- _WHAT IS NEEDED_:
Working through the data below, reproduce word for word the line with "[120,1535,192,1571] 16,3K ->" and every line after it, both ends included, and omit the pictures.

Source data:

━━━━━━━━━━━━━━━━━━━━━━━━━━━━━━

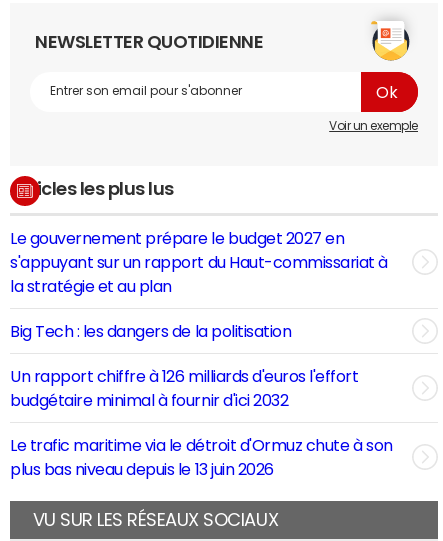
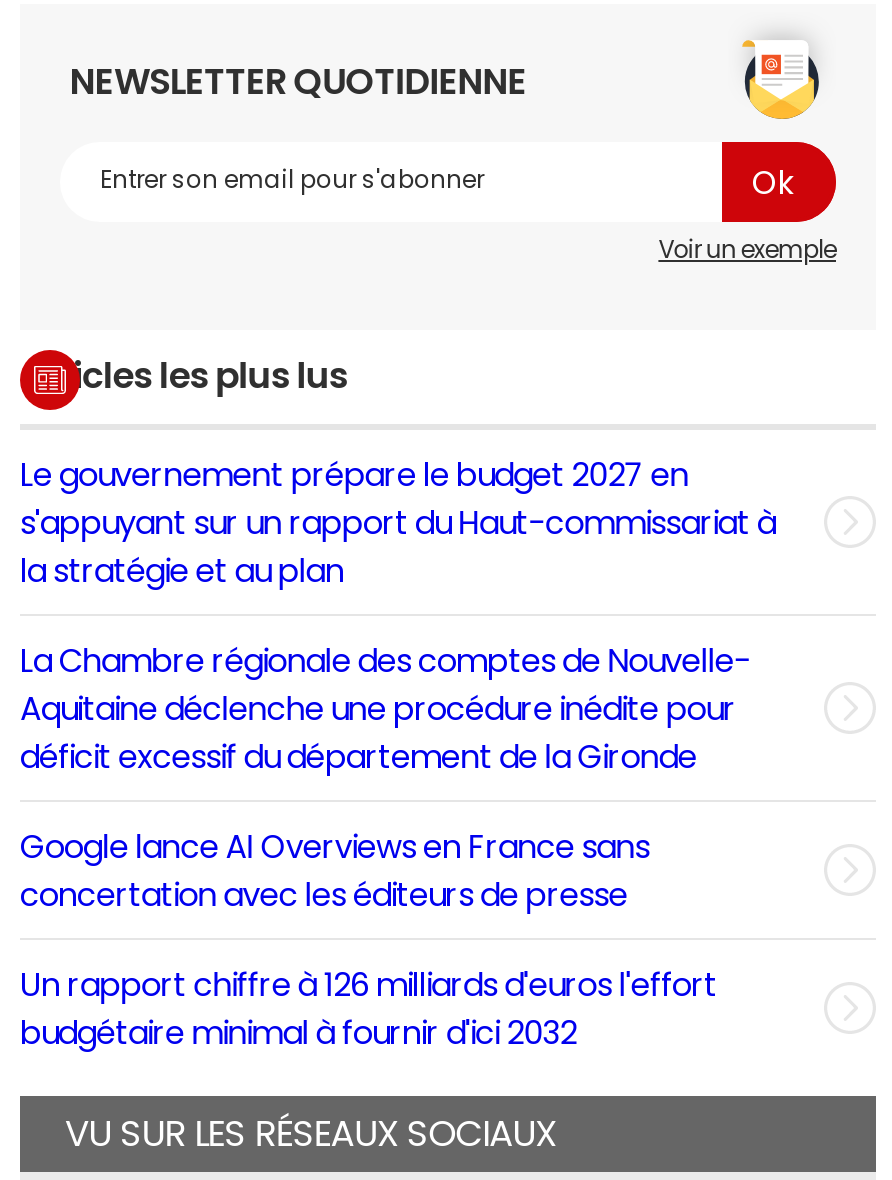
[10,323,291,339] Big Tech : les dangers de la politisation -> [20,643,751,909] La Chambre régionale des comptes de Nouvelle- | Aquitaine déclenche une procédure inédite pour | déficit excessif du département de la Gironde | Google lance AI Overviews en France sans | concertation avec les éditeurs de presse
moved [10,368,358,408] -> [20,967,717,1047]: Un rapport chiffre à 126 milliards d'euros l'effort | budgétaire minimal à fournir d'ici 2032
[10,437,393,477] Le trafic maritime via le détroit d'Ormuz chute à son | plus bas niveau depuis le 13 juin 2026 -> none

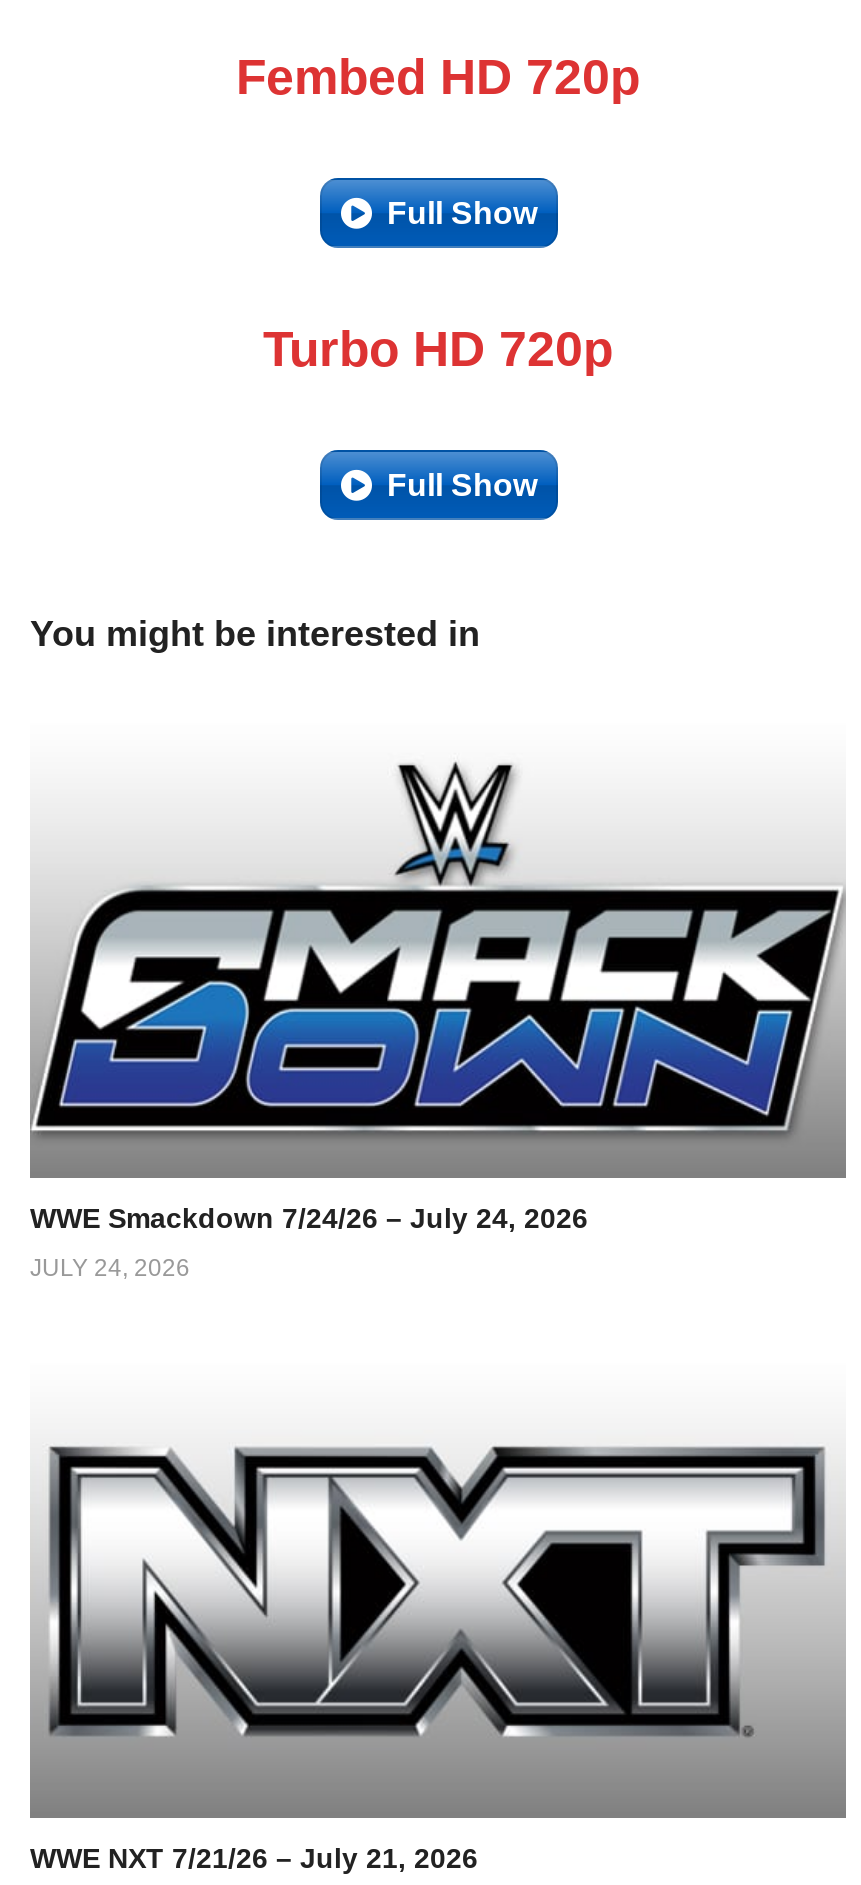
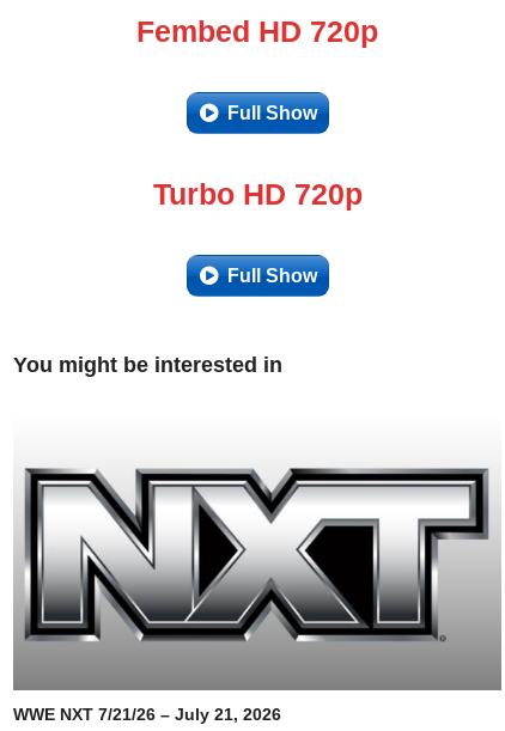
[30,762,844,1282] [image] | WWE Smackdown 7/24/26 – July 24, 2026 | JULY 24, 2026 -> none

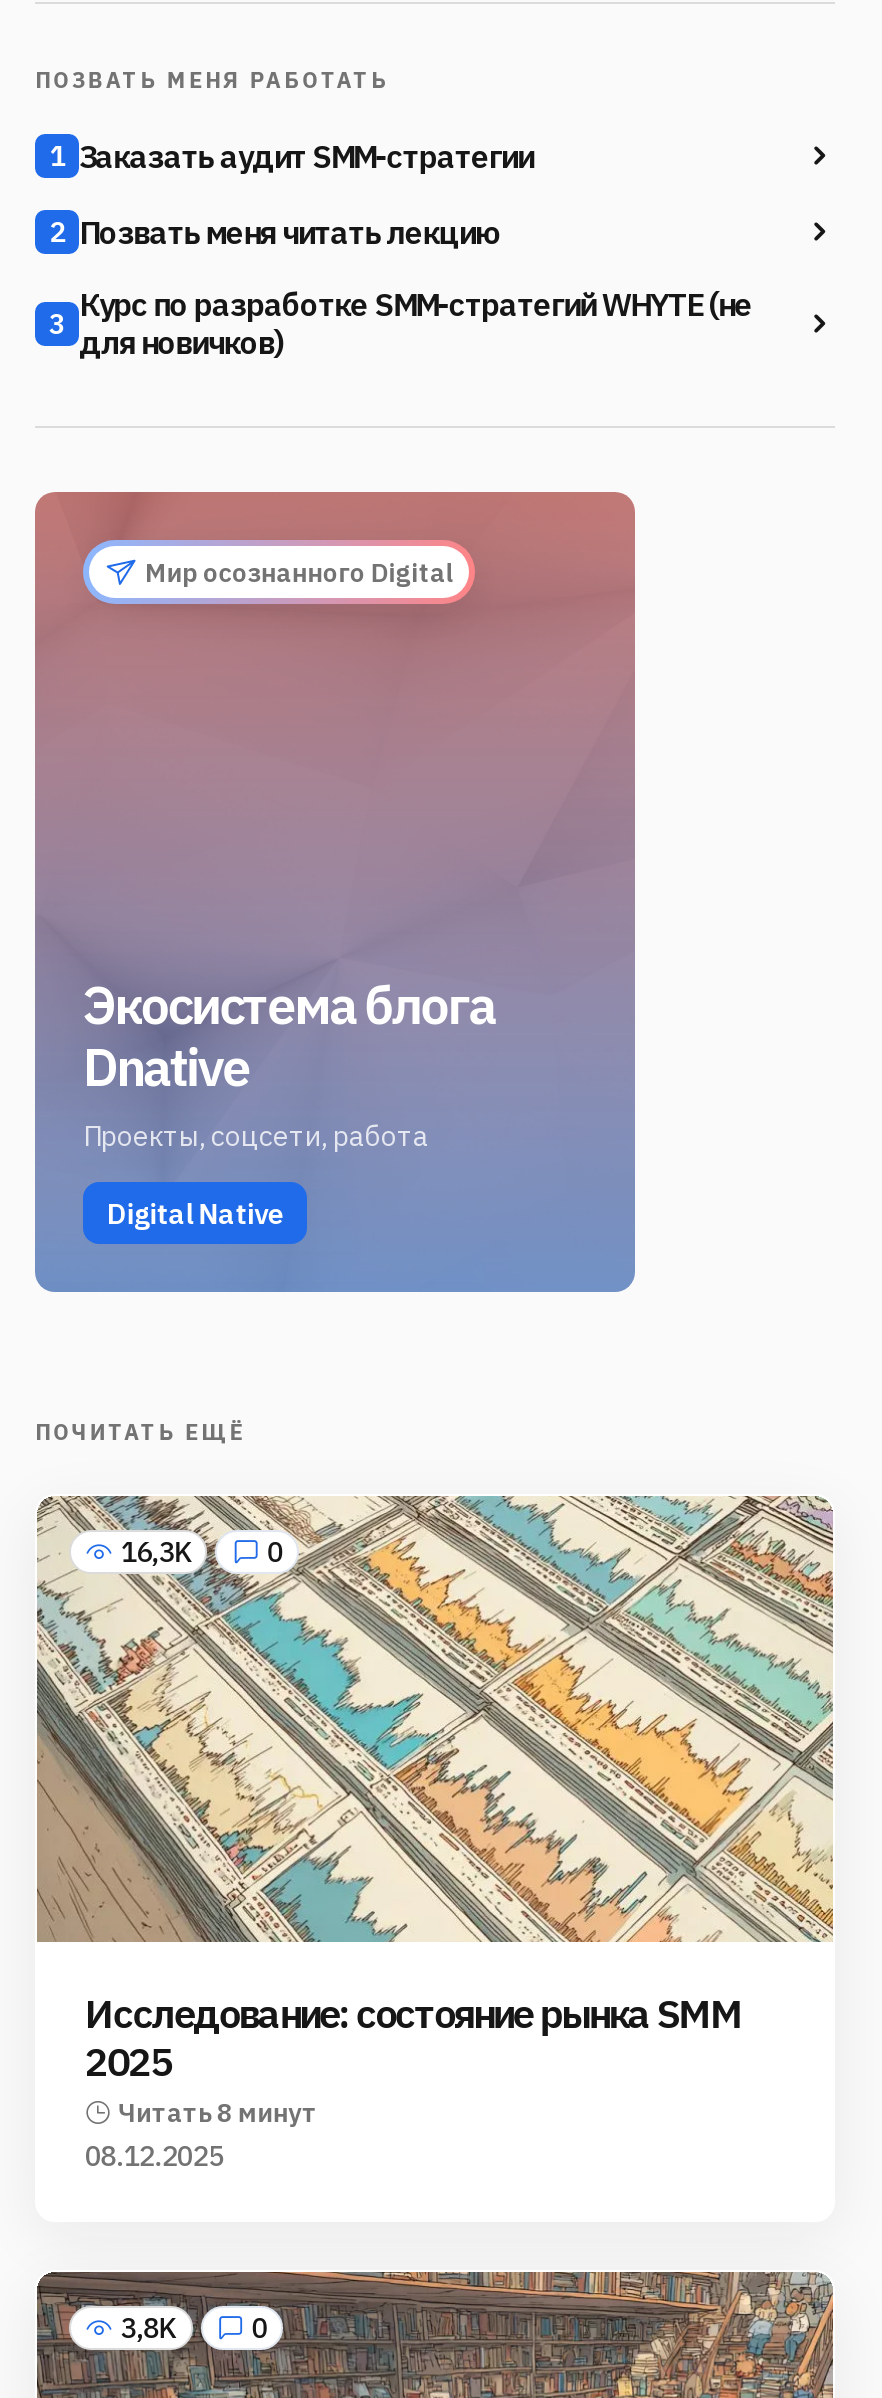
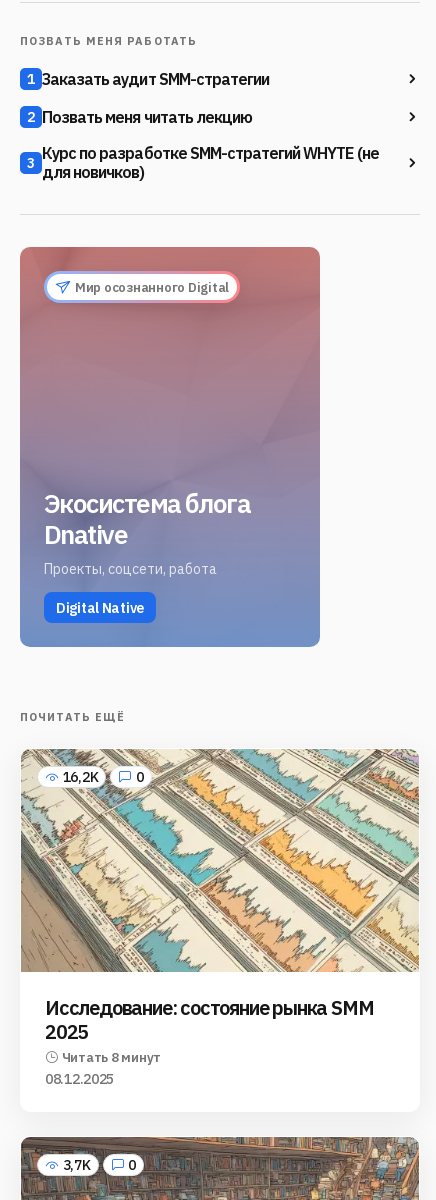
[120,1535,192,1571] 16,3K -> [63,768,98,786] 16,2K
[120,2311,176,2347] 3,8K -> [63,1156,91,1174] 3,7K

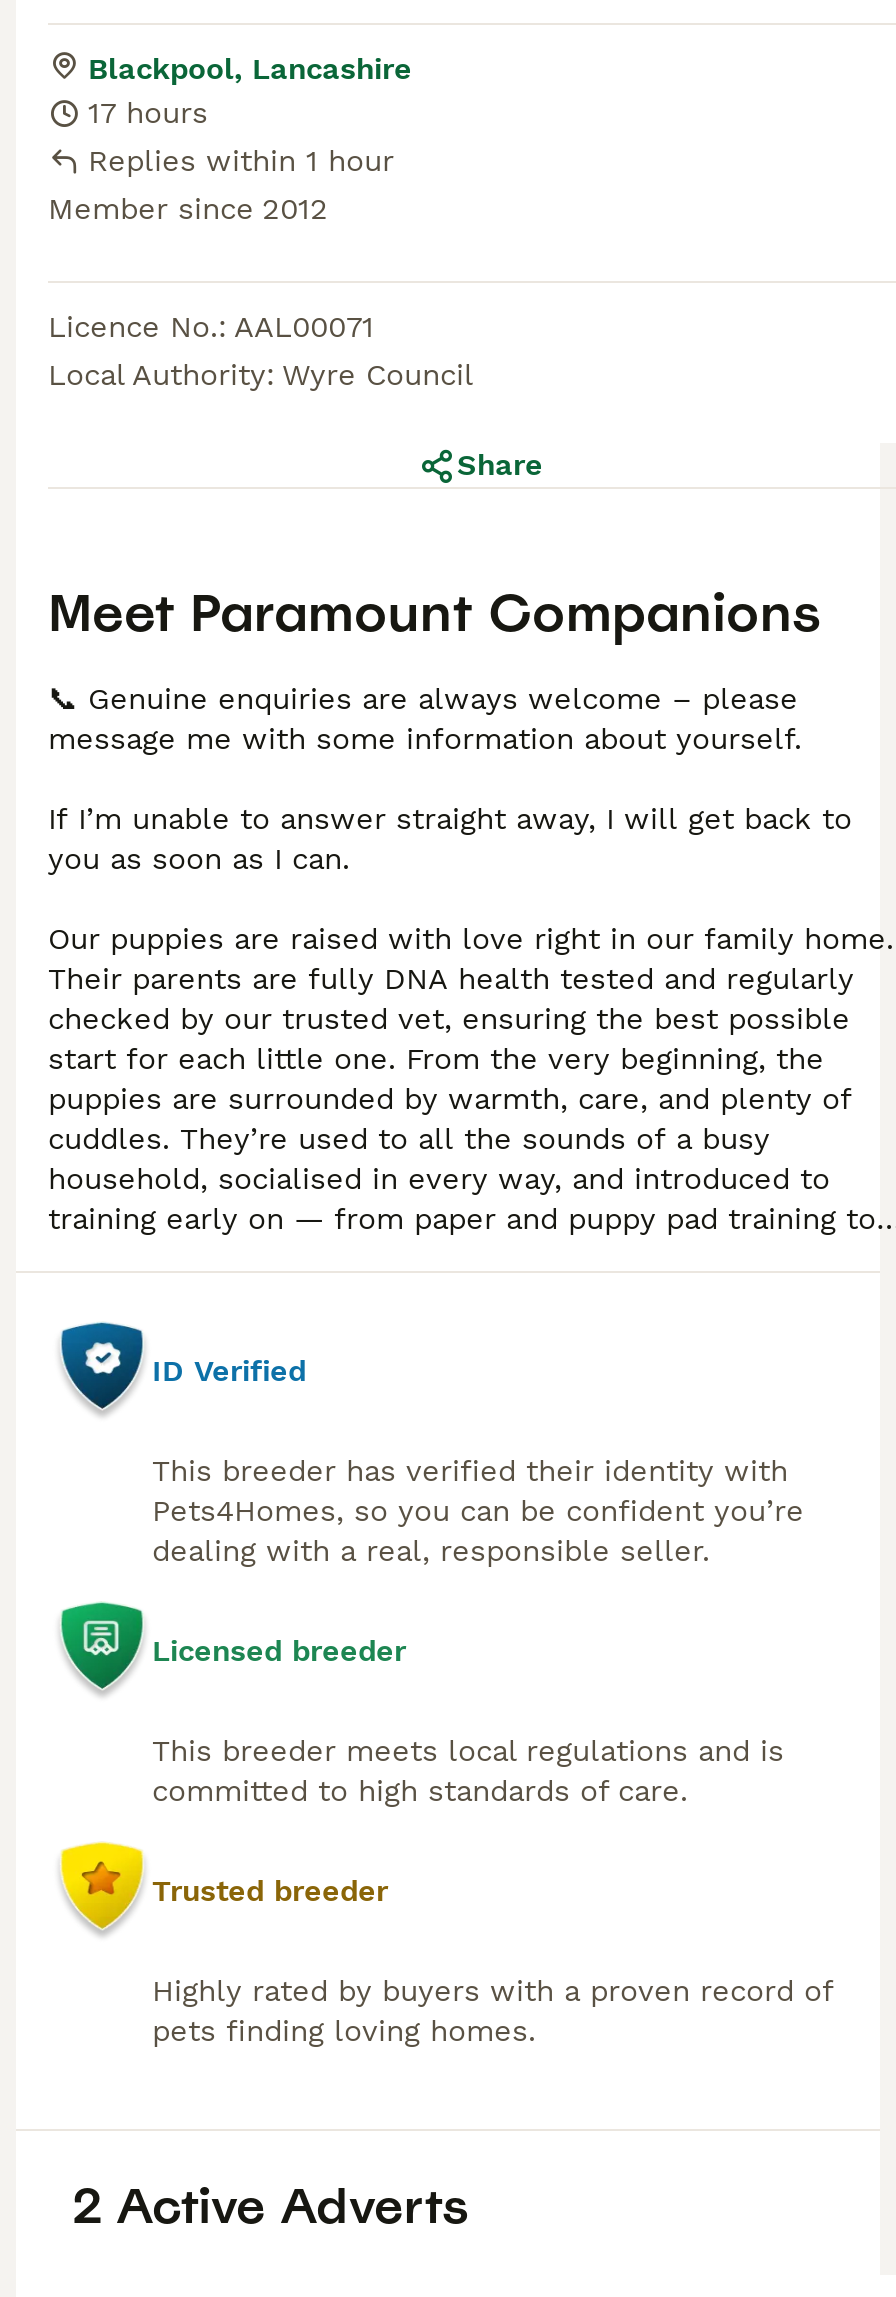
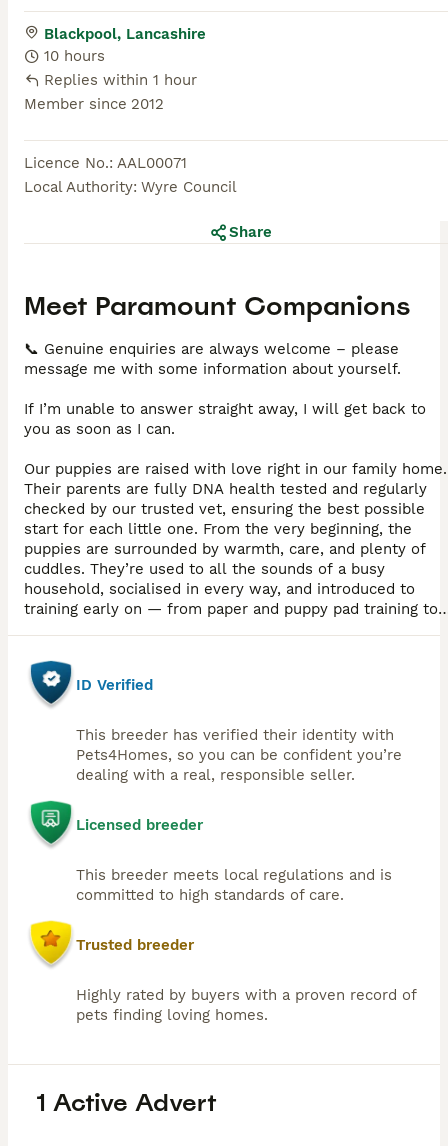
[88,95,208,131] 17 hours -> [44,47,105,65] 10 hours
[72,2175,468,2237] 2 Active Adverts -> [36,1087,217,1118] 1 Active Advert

━━━━━━━━━━━━━━━━━━━━━━━━━━━━━━

- _SOLUTION_:
[120,1535,192,1571] 16,3K -> [63,768,98,786] 16,2K
[120,2311,176,2347] 3,8K -> [63,1156,91,1174] 3,7K

[88,95,208,131] 17 hours -> [44,47,105,65] 10 hours
[72,2175,468,2237] 2 Active Adverts -> [36,1087,217,1118] 1 Active Advert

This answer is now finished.